- _What is required_
Take the entries below and print only the lines from the one with "subtotal: 7054.82 -> 9861.85" through the one with "total: 7407.56 -> 10249.94", exactly as they stand, both ends included.

- _Data under study_

☆ ☆ ☆

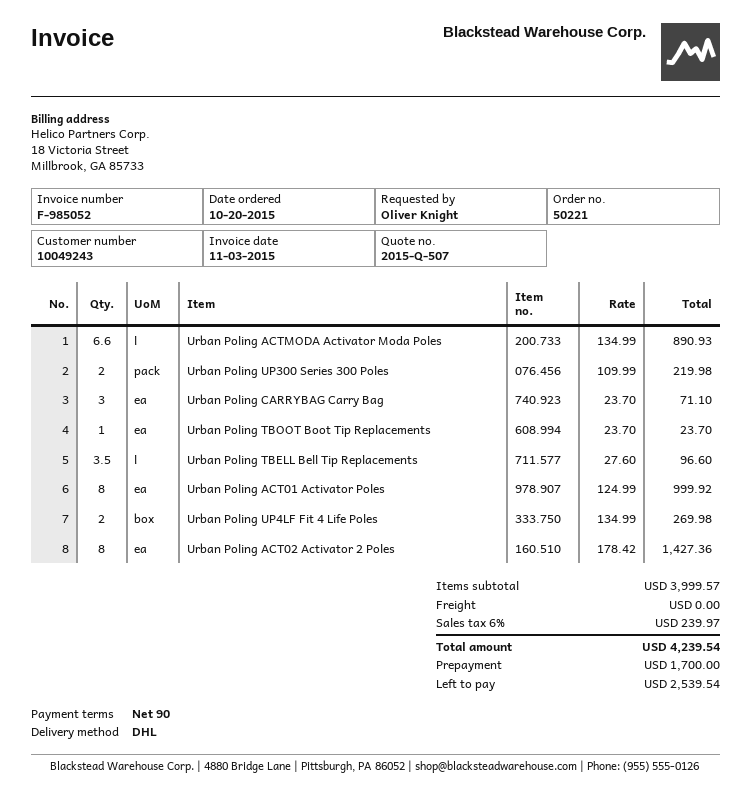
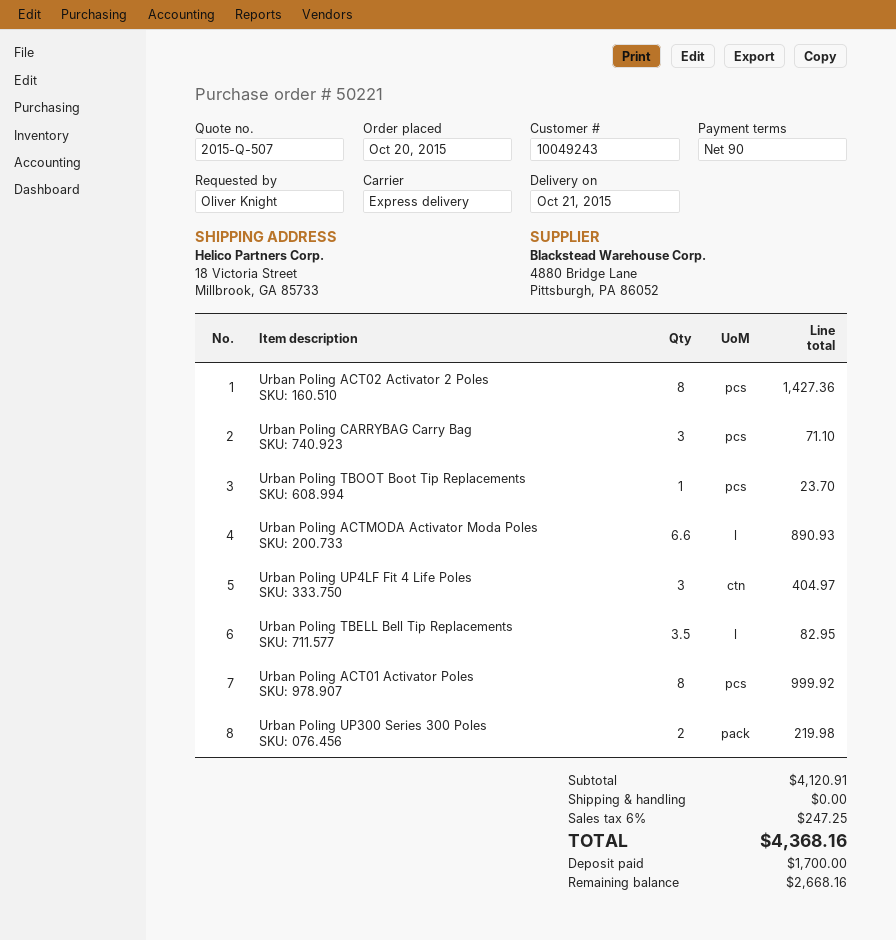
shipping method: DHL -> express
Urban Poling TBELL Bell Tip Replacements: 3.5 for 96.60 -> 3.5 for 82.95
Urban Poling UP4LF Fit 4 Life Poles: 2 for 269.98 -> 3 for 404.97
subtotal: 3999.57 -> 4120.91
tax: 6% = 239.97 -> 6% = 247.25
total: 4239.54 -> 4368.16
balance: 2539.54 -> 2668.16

☆ ☆ ☆

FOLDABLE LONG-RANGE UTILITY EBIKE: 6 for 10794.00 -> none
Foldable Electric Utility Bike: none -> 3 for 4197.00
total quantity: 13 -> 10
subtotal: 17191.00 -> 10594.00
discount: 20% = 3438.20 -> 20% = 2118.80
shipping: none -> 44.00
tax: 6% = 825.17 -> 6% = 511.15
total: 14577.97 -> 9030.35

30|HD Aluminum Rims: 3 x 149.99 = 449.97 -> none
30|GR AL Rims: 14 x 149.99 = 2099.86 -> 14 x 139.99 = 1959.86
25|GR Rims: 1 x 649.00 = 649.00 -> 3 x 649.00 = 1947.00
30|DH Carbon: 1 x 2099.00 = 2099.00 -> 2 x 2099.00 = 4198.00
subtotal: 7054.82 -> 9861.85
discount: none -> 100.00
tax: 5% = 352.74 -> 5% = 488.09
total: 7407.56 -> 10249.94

☆ ☆ ☆

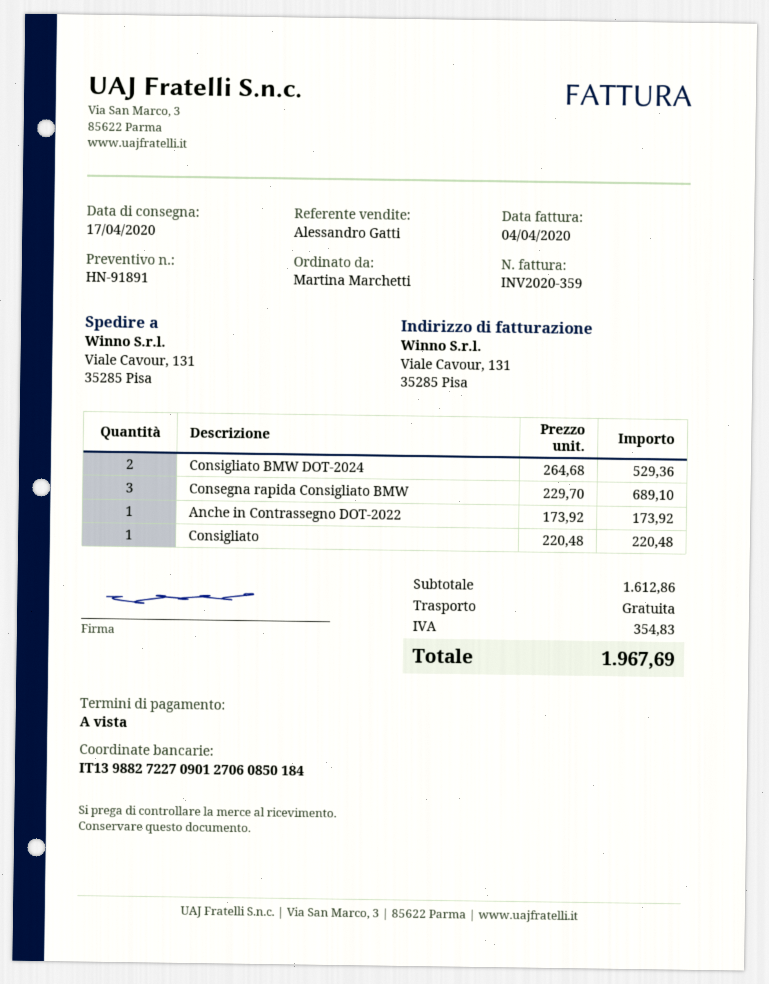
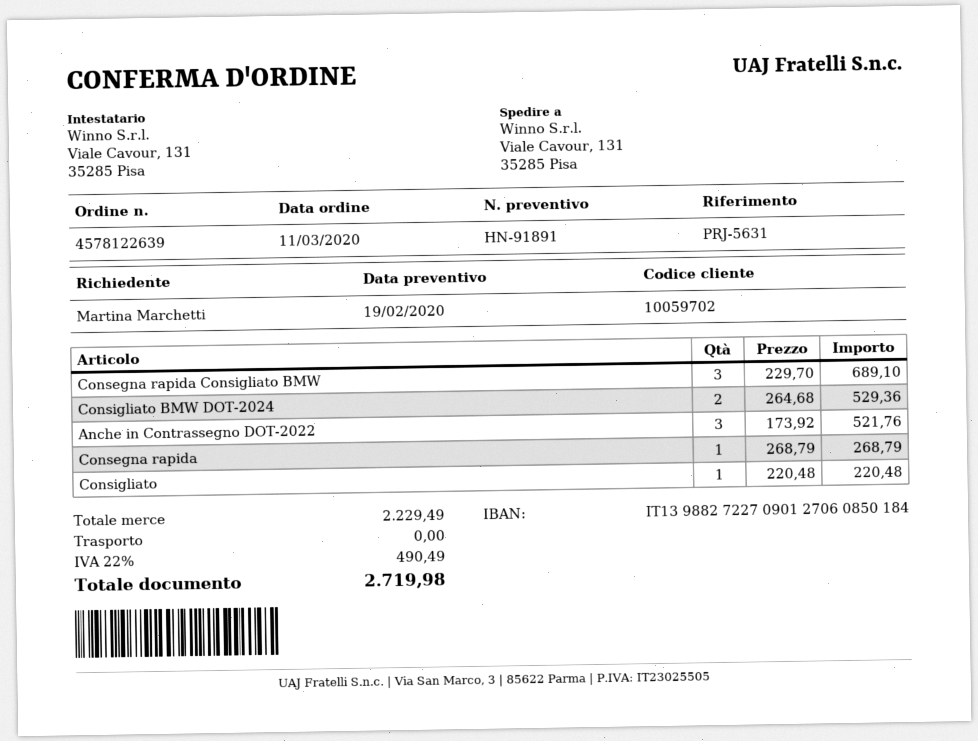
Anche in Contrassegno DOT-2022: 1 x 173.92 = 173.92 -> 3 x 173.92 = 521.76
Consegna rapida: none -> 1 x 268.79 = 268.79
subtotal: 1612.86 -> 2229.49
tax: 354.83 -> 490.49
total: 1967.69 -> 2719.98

☆ ☆ ☆

- _Task answer_
subtotal: 7054.82 -> 9861.85
discount: none -> 100.00
tax: 5% = 352.74 -> 5% = 488.09
total: 7407.56 -> 10249.94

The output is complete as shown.